Initially, I planned to rely solely on analytics to represent my “growth”. But as I refined my research questions—centered on personal reflection, creative development, and identity—I realized that numbers alone couldn’t capture the story I wanted to tell.

To better align with these goals, I collected additional qualitative data:

  • Self-ratings of my posts across 4 dimensions, and

  • A community survey to gather perceptions of my style.

This pivot allowed me to design visualizations that went beyond metrics and brought forward personal meaning and emotional depth.

Self-rating criteria and scale

Community survey and responses

Visualizing Instagram, on Instagram

My initial concept followed a linear, scrollytelling structure showing how my growth unfolded across personal, community, and global lenses. But it felt flat and lacked something essential: a reason for the audience to care.

Since I was analyzing my dance Instagram, I decided to use Instagram itself as the medium. I could reflect in the same context where my growth unfolded and meet my audience where they already are.

This came with design constraints:

  • Short attention span with little opportunity for motion design

Rely heavily on sequencing + progressive disclosure

  • Less control over story line

Lean into annotations to form scattered reflections that eventually form into a whole, just like how we experience growth :)

Before: Linear outline

After: Key visualizations embedded in an Instagram profile

Pacing the story for the feed

Rather than requiring the audience to zoom in and interpret a complex chart in an unfamiliar context, I used Instagram’s format to my advantage and designed the reading pace intentionally. I revealed the visualizations one tap at a time to invite the audience to share my experience together.

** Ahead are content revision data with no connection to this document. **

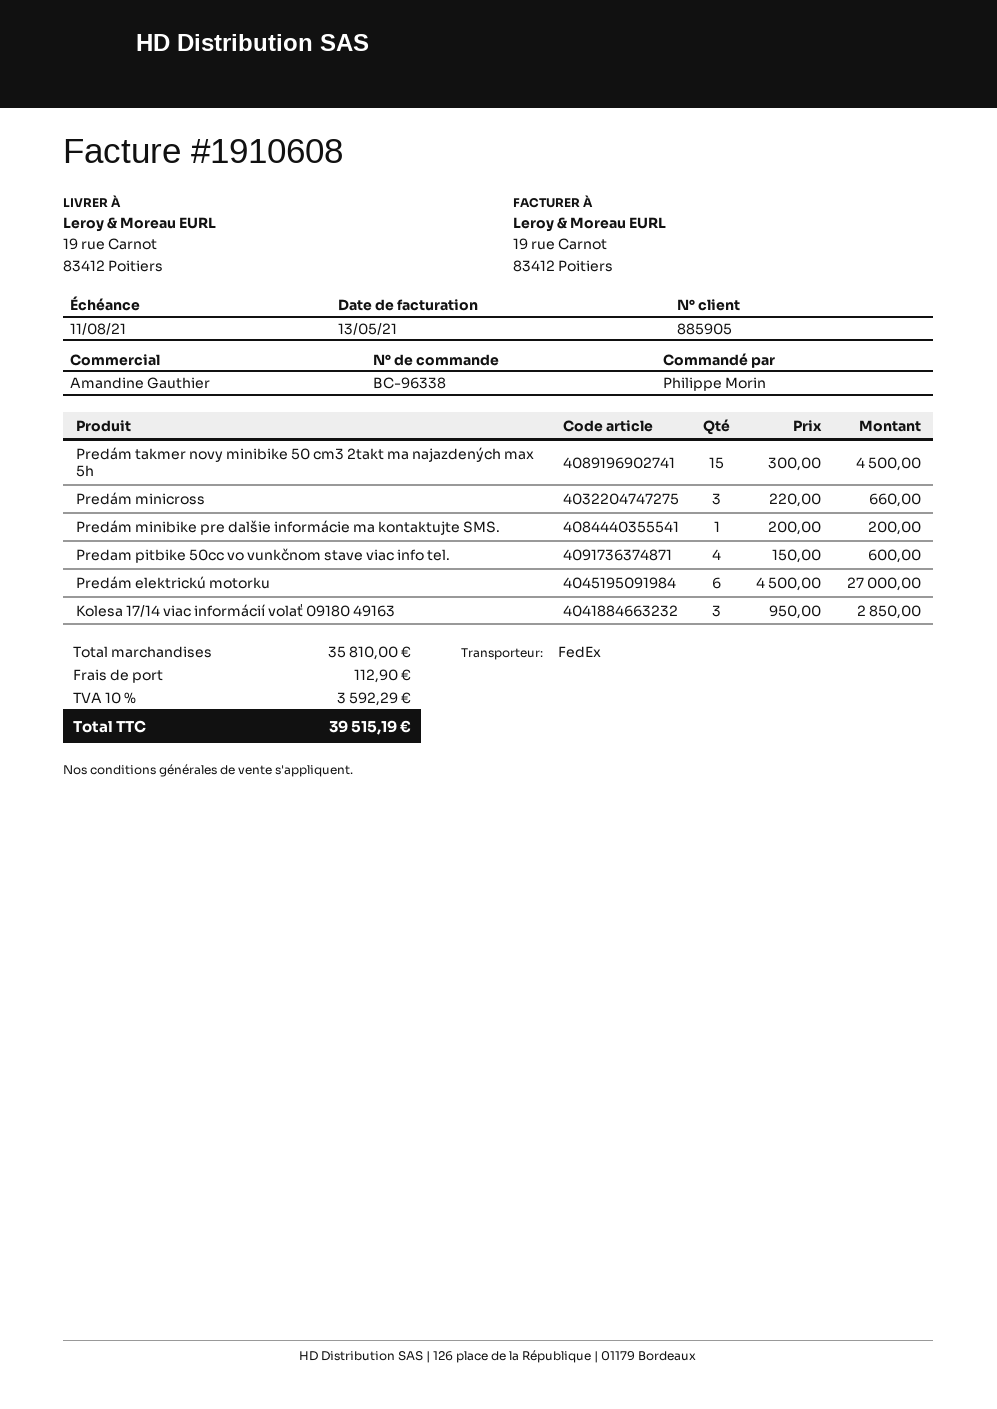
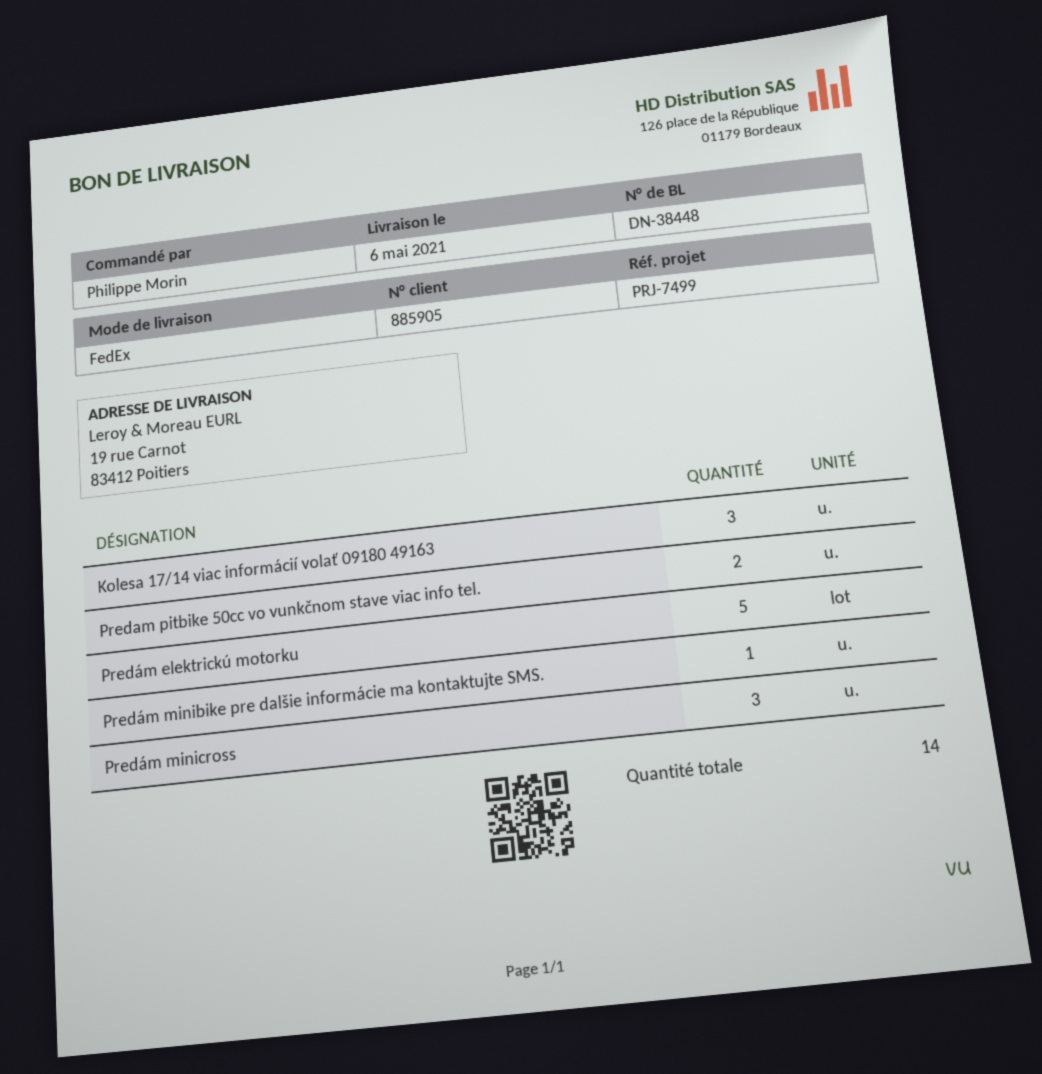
Predám takmer novy minibike 50 cm3 2takt ma najazdených max 5h: 15 -> none
Predam pitbike 50cc vo vunkčnom stave viac info tel.: 4 -> 2
Predám elektrickú motorku: 6 -> 5

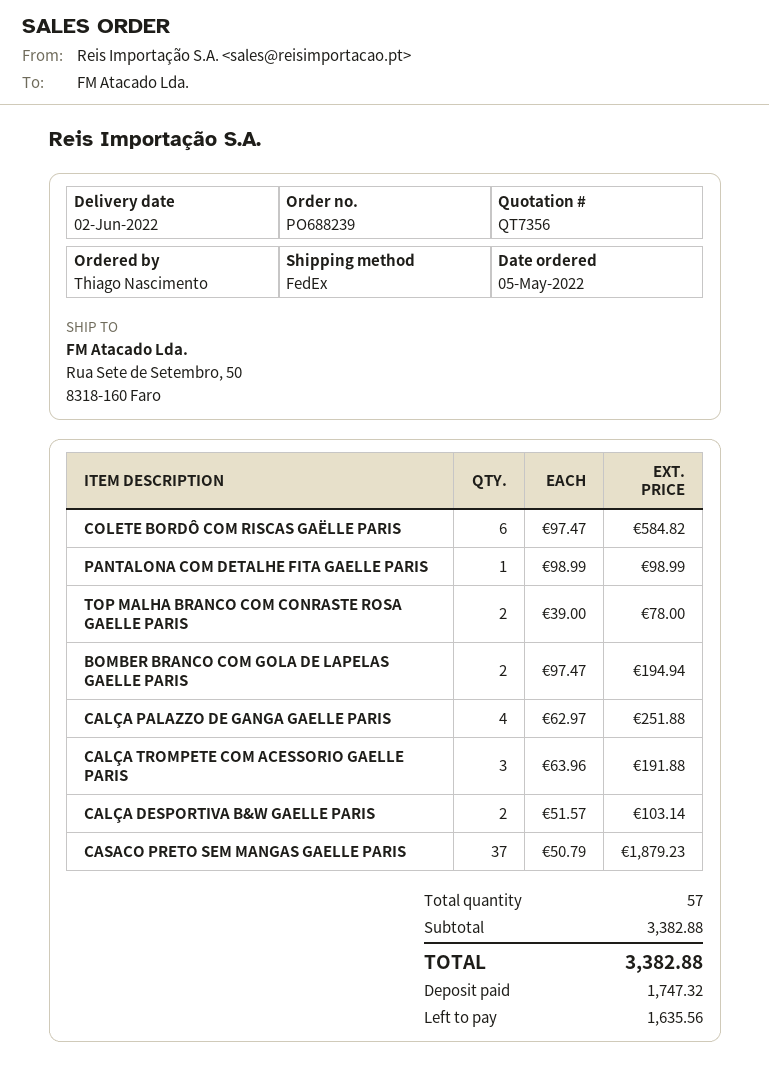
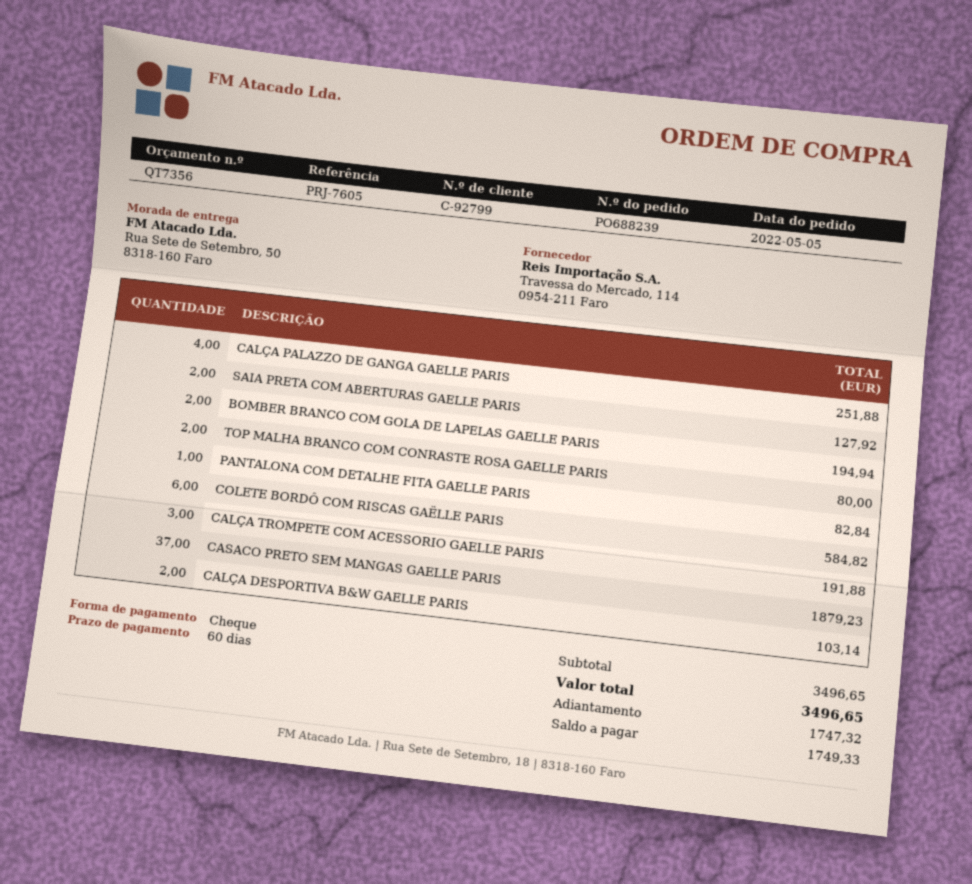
PANTALONA COM DETALHE FITA GAELLE PARIS: 1 for 98.99 -> 1 for 82.84
TOP MALHA BRANCO COM CONRASTE ROSA GAELLE PARIS: 2 for 78.00 -> 2 for 80.00
SAIA PRETA COM ABERTURAS GAELLE PARIS: none -> 2 for 127.92
subtotal: 3382.88 -> 3496.65
total: 3382.88 -> 3496.65
balance: 1635.56 -> 1749.33

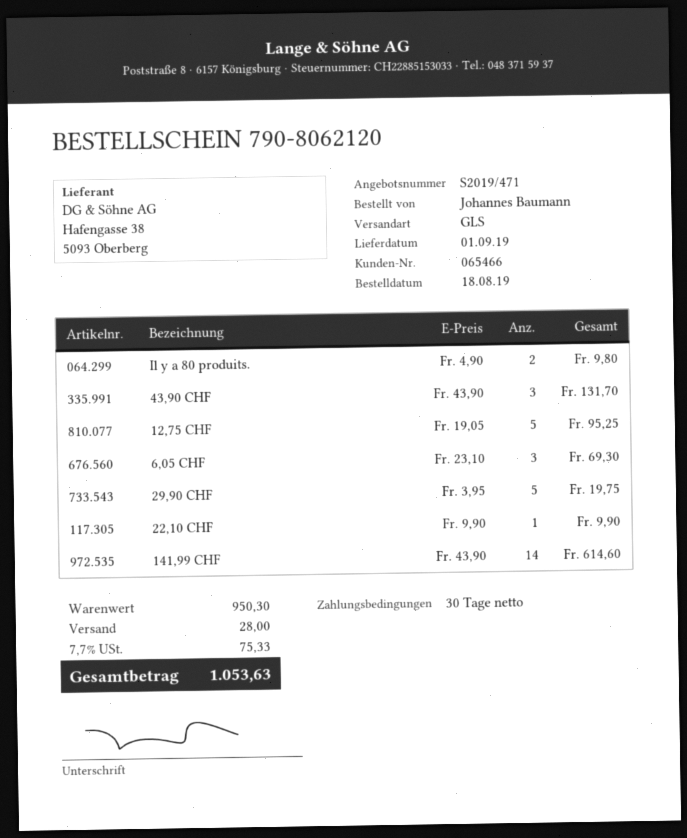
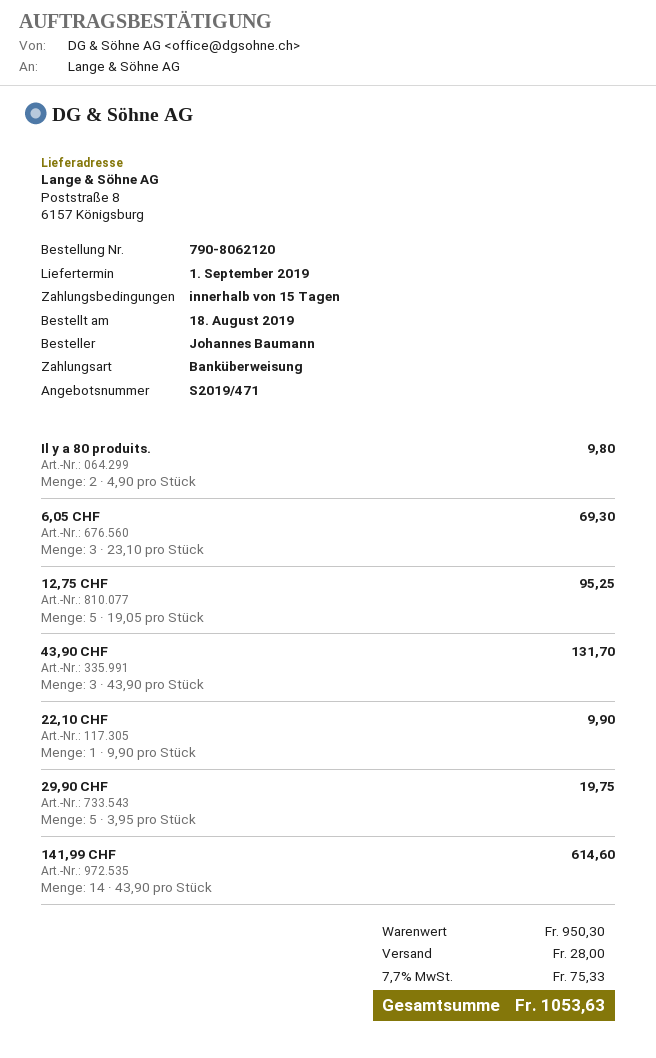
payment terms: 30 days -> 15 days

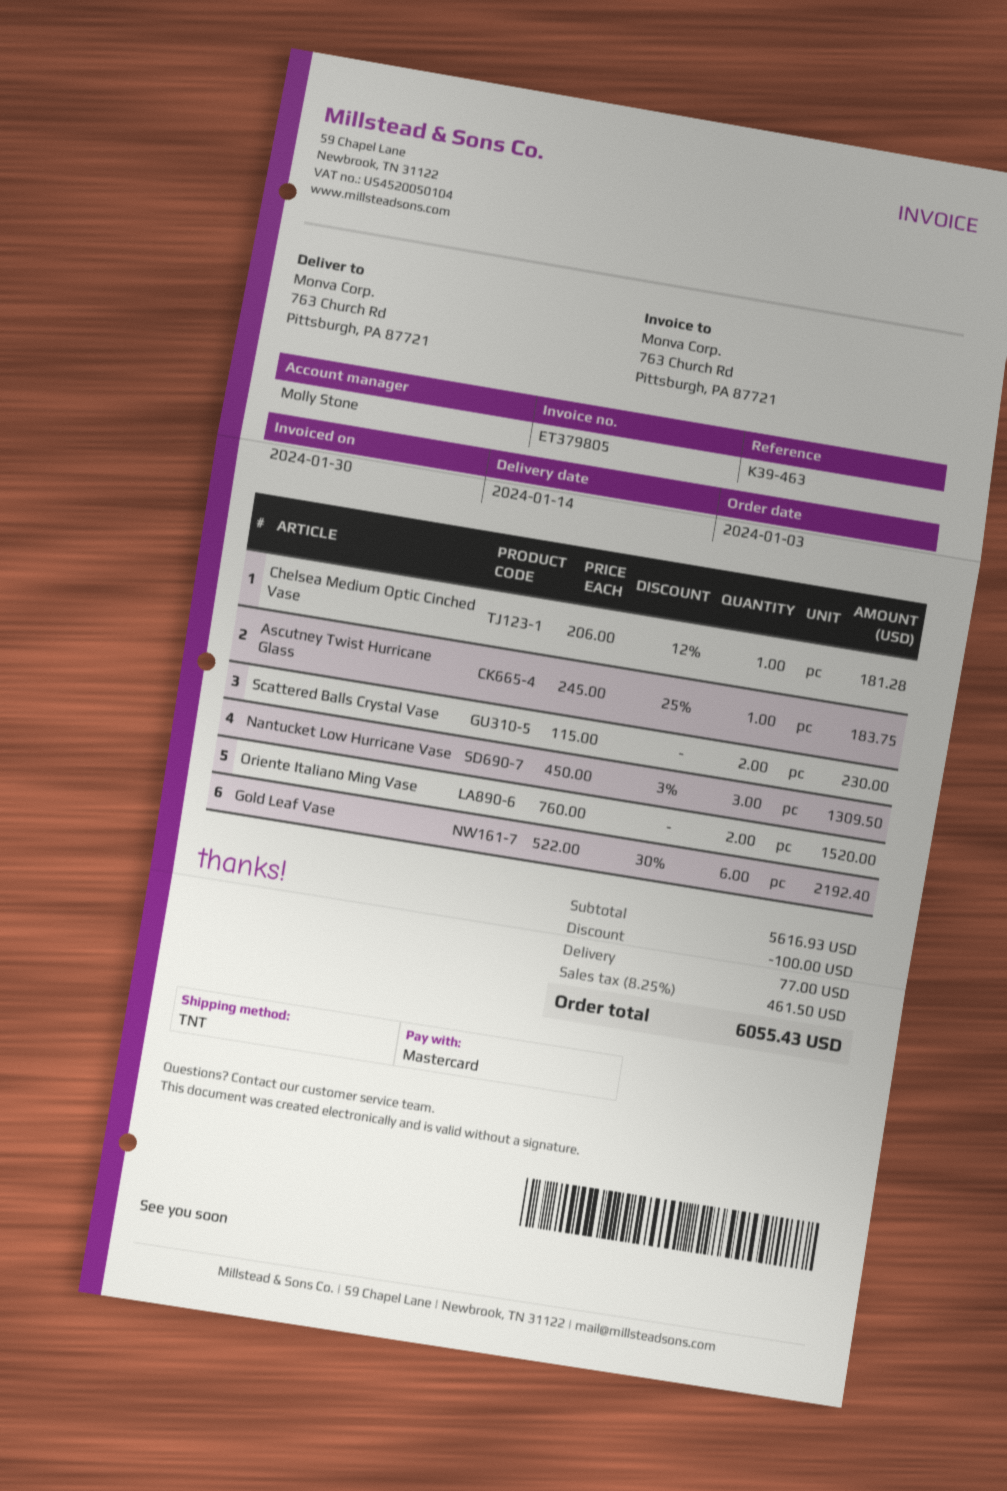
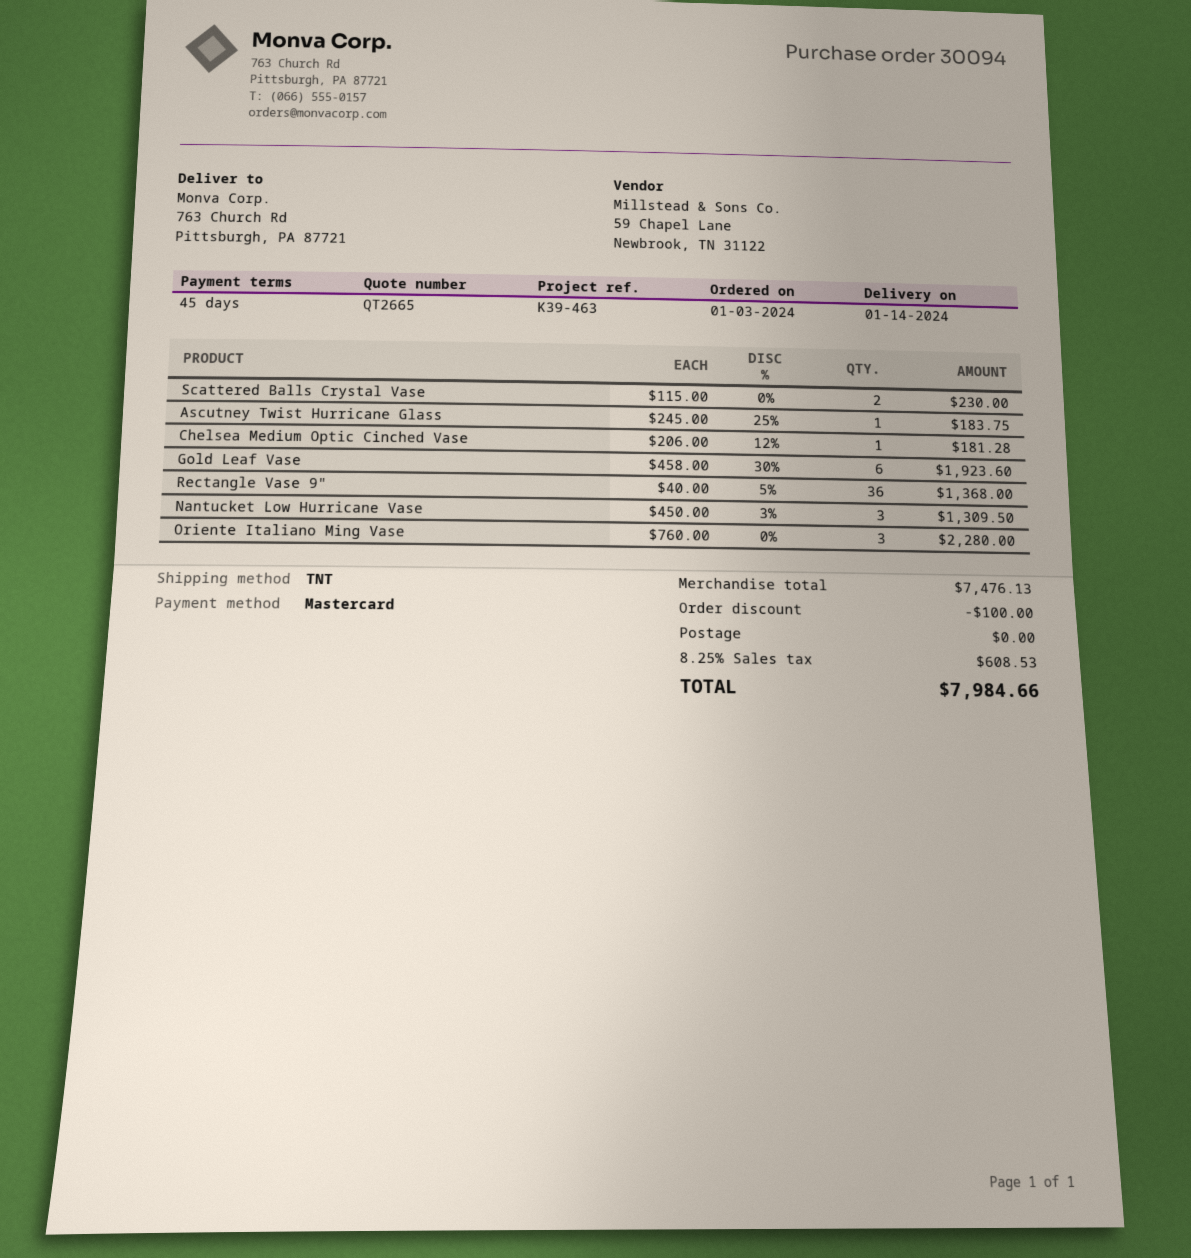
Oriente Italiano Ming Vase: 2 x 760.00 = 1520.00 -> 3 x 760.00 = 2280.00
Gold Leaf Vase: 6 x 522.00 - 30% = 2192.40 -> 6 x 458.00 - 30% = 1923.60
Rectangle Vase 9": none -> 36 x 40.00 - 5% = 1368.00
subtotal: 5616.93 -> 7476.13
shipping: 77.00 -> 0.00
tax: 8.25% = 461.50 -> 8.25% = 608.53
total: 6055.43 -> 7984.66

Breaking the matrix down into two isn’t quite enough…

Progressively introduce axis labels, legend, data points, and annotations

Reflections

Sharing my visualizations on Instagram brought the story closer to where the dancing happened, integrating reposted clips and interactive features in a way that felt natural. The platform’s limitations around motion and interactivity pushed me to design with more clarity and pacing.

I learned to present data not just to impress, but to show why it matters. By layering in annotations and context within each chart, I was able to tell a more human story behind the numbers.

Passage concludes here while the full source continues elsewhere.